▸ **BRIEF**:
Copy word for word, please, the lines of the entries below running from the one containing "(476, 467) none" to the one containing "[735,55,763,65] tox ->", both ends included.

╭─ STUDY MATERIAL

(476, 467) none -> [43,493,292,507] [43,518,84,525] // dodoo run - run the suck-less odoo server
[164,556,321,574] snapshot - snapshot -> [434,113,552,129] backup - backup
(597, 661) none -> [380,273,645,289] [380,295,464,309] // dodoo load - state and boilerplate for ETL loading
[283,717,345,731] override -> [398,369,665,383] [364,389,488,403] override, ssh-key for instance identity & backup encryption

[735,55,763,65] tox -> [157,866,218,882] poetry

╰─
╭─ STUDY MATERIAL

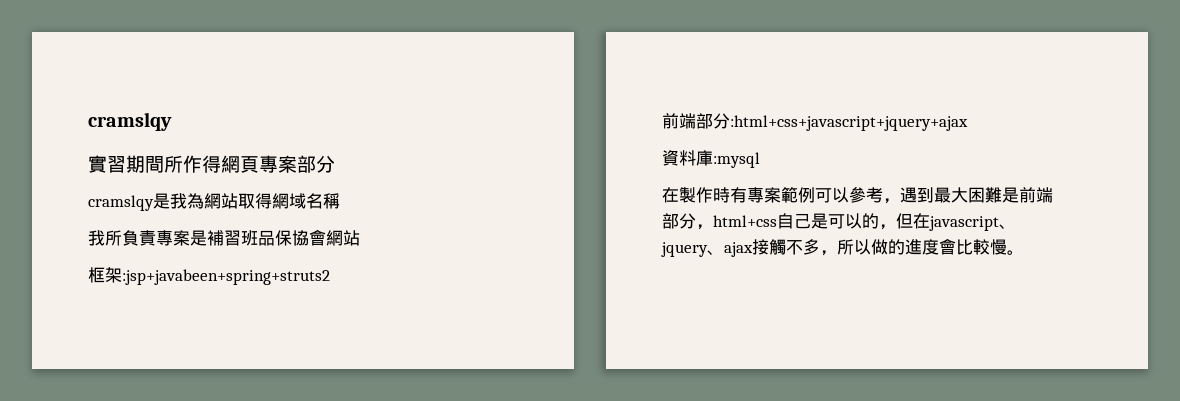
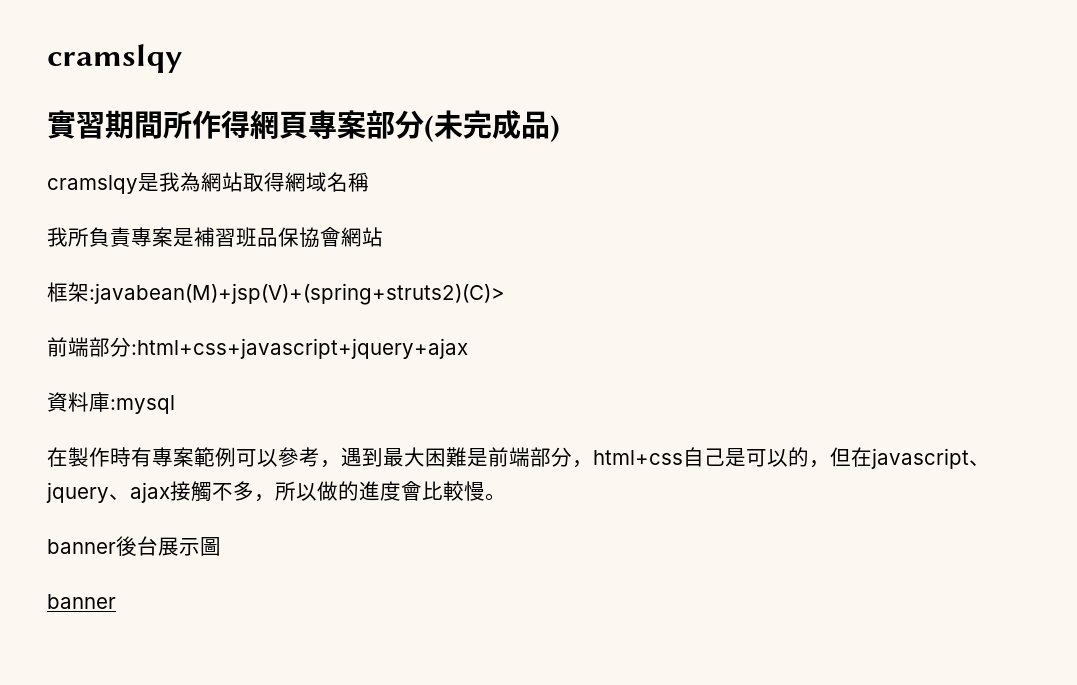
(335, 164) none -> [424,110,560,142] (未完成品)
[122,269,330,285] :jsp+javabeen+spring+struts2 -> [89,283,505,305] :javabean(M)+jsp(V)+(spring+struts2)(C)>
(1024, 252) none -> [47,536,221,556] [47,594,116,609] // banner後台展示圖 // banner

╰─
╭─ STUDY MATERIAL

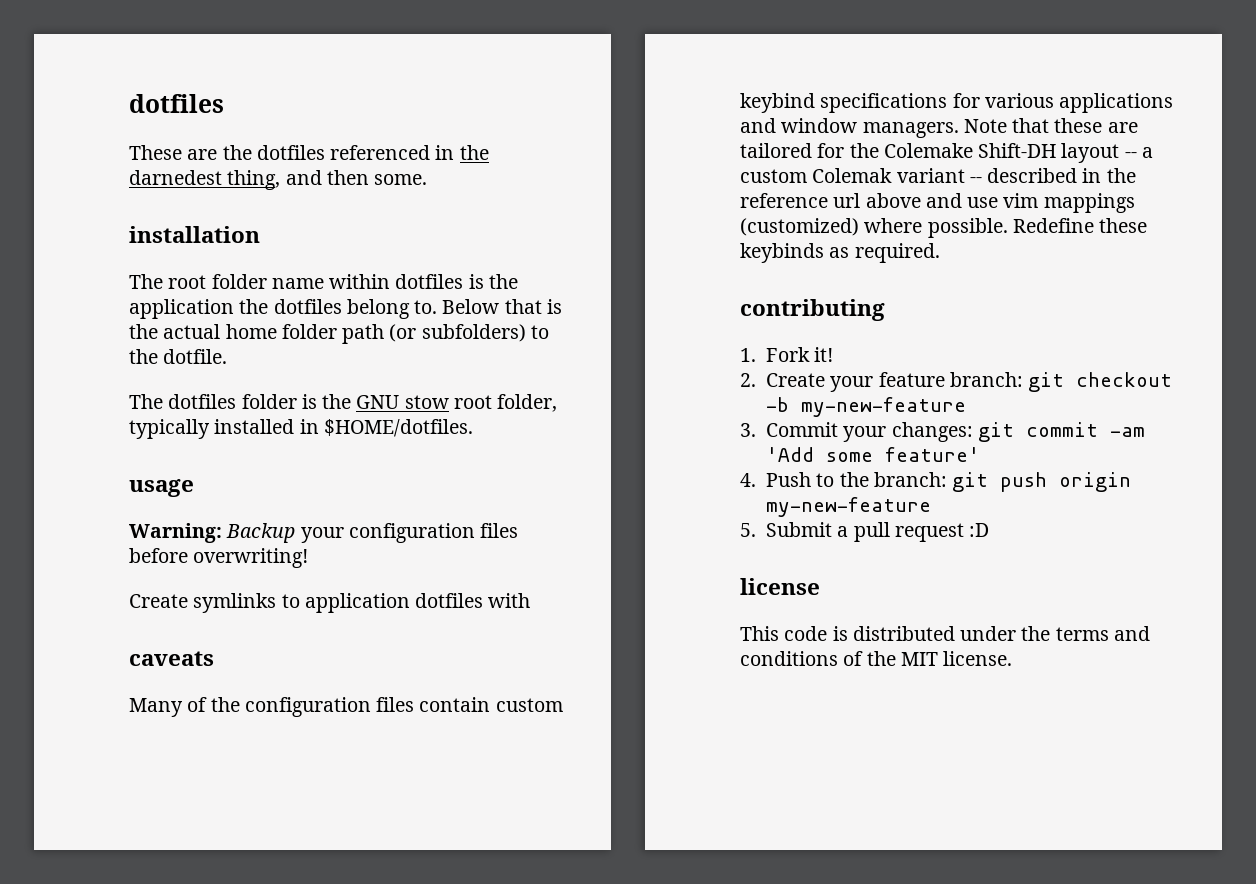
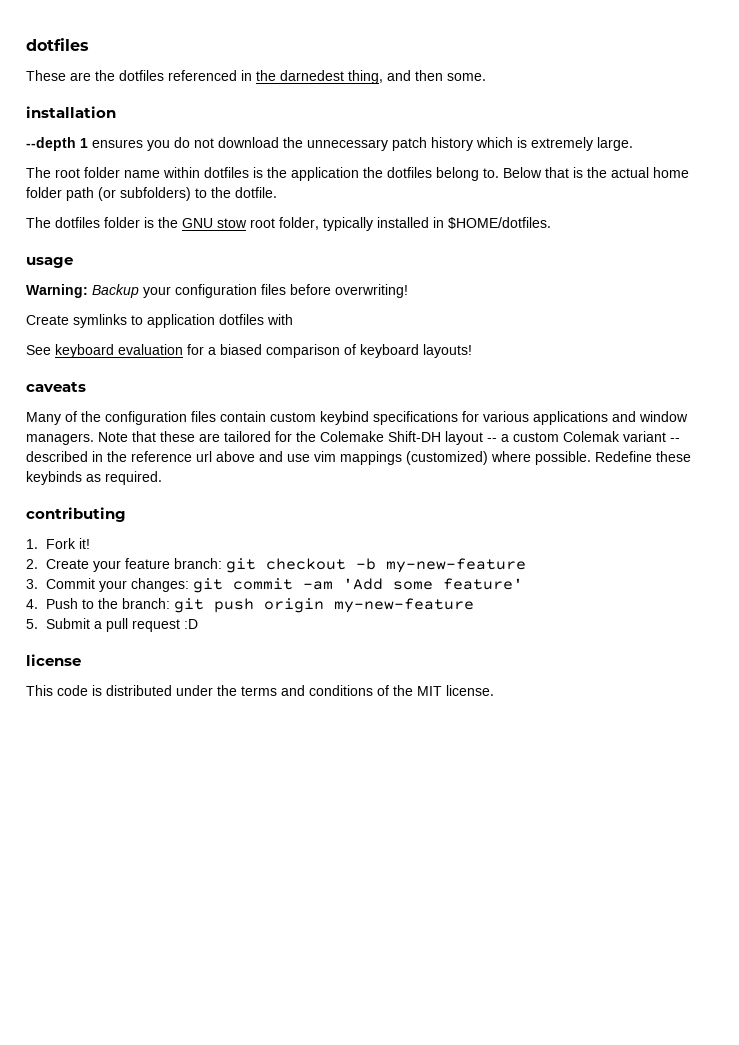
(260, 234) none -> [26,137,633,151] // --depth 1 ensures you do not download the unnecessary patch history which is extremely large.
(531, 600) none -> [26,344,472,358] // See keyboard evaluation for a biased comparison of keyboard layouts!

╰─

▸ **TASK ANSWER**:
(476, 467) none -> [43,493,292,507] [43,518,84,525] // dodoo run - run the suck-less odoo server
[164,556,321,574] snapshot - snapshot -> [434,113,552,129] backup - backup
(597, 661) none -> [380,273,645,289] [380,295,464,309] // dodoo load - state and boilerplate for ETL loading
[283,717,345,731] override -> [398,369,665,383] [364,389,488,403] override, ssh-key for instance identity & backup encryption

[735,55,763,65] tox -> [157,866,218,882] poetry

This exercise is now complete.